United States District Court, D. South Carolina, Beaufort Division

January 23, 2018

Marcus Hahn, Petitioner,
v.
Warden Bonita Mosley, Federal Correctional Institution, Edgefield, South Carolina, Respondent.

          ORDER

          Joseph F. Anderson, Jr. United States District Judge

         I. INTRODUCTION

         Marcus Hahn, (“Hahn” or “Petitioner”), proceeding pro se, is an inmate incarcerated at the Federal Correctional Institution in Edgefield, South Carolina. Petitioner filed the instant petition for a writ of habeas corpus pursuant to 28 U.S.C. § 2241. In accordance with 28 U.S.C. § 636(b) and Local Civil Rule 73.02(B)(2)(c) (D.S.C.), the case was referred to the Magistrate Judge.

         The Magistrate Judge assigned to this action[1] prepared a thorough Report and Recommendation (“Report”) and opines that this Court should dismiss the Petition in this case without prejudice. (ECF No. 28). The Report sets forth, in detail, the relevant facts and standards of law on this matter, and this Court incorporates those facts and standards without a recitation.

         The Court is charged with making a de novo determination of those portions of the Report to which specific objections are made, and the Court may accept, reject, or modify, in whole or in part, the recommendation of the Magistrate Judge, or recommit the matter to the Magistrate Judge with instructions. See 28 U.S.C. § 636(b)(1). However, a district court is only required to conduct a de novo review of the specific portions of the Magistrate Judge's Report to which an objection is made. See 28 U.S.C. § 636(b); Fed.R.Civ.P. 72(b); Carniewski v. W. Virginia Bd. of Prob. & Parole, 974 F.2d 1330 (4th Cir. 1992). In the absence of specific objections to portions of the Report of the Magistrate, this Court is not required to give an explanation for adopting the recommendation. See Camby v. Davis, 718 F.2d 198, 199 (4th Cir. 1983).

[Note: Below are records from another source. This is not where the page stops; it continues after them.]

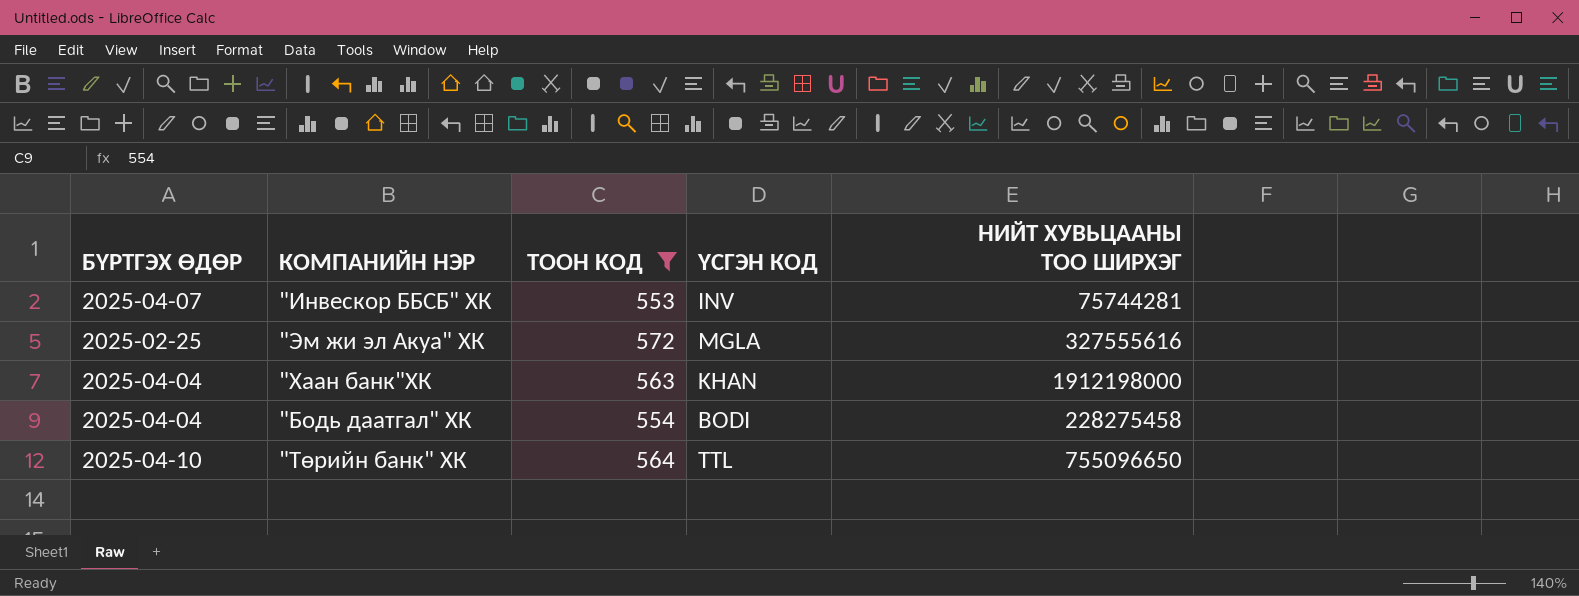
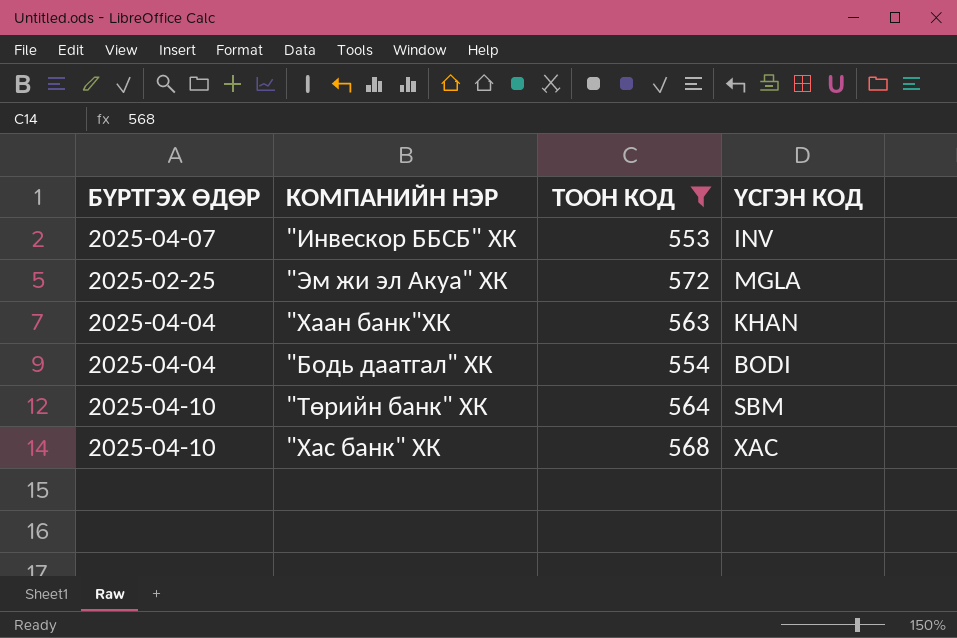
column НИЙТ ХУВЬЦААНЫ ТОО ШИРХЭГ | position: 5 -> none
"Төрийн банк" ХК | ҮСГЭН КОД: TTL -> SBM
row "Хас банк" ХК: none -> 2025-04-10 | 568 | XAC

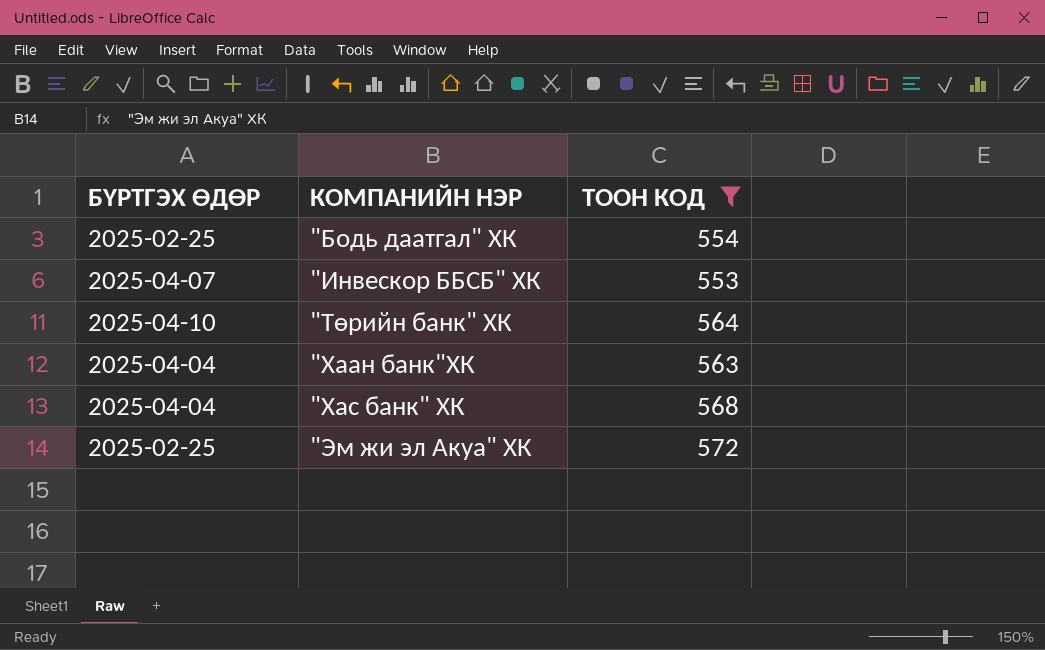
row order: none -> КОМПАНИЙН НЭР ascending
column ҮСГЭН КОД | position: 4 -> none
"Бодь даатгал" ХК | БҮРТГЭХ ӨДӨР: 2025-04-04 -> 2025-02-25
"Хас банк" ХК | БҮРТГЭХ ӨДӨР: 2025-04-10 -> 2025-04-04

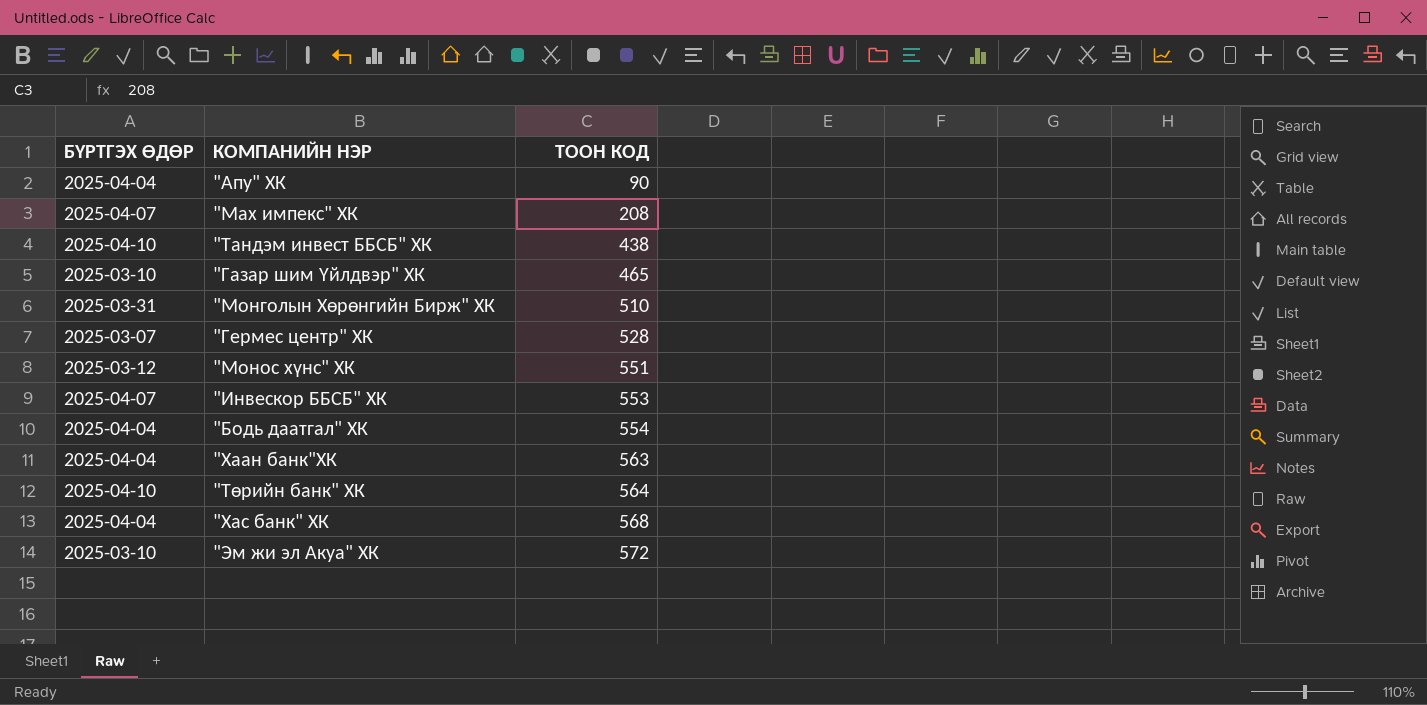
filter: ТООН КОД >= 553 -> none
row order: КОМПАНИЙН НЭР ascending -> ТООН КОД ascending
"Бодь даатгал" ХК | БҮРТГЭХ ӨДӨР: 2025-02-25 -> 2025-04-04
"Эм жи эл Акуа" ХК | БҮРТГЭХ ӨДӨР: 2025-02-25 -> 2025-03-10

         Petitioner was advised of his right to object to the Report, which was entered on the docket on November 20, 2017. (ECF No. 28). Petitioner filed his objections to the Report (“Objections”) on January 8, 2018. (ECF No. 34). On January 22, 2018, Respondent filed a Reply to Petitioner's Objections.[2] (ECF No. 35). Thus, this matter is ripe for review.

         II. DISCUSSION

         Petitioner attempts to make several objections to the Report (ECF No. 34), most of which are repetitions of Petitioner's assertions in his Petition (ECF No. 1). Although vague, some of Petitioner's assertions could be construed as definite enough to constitute an objection. However, each of these objections is without merit.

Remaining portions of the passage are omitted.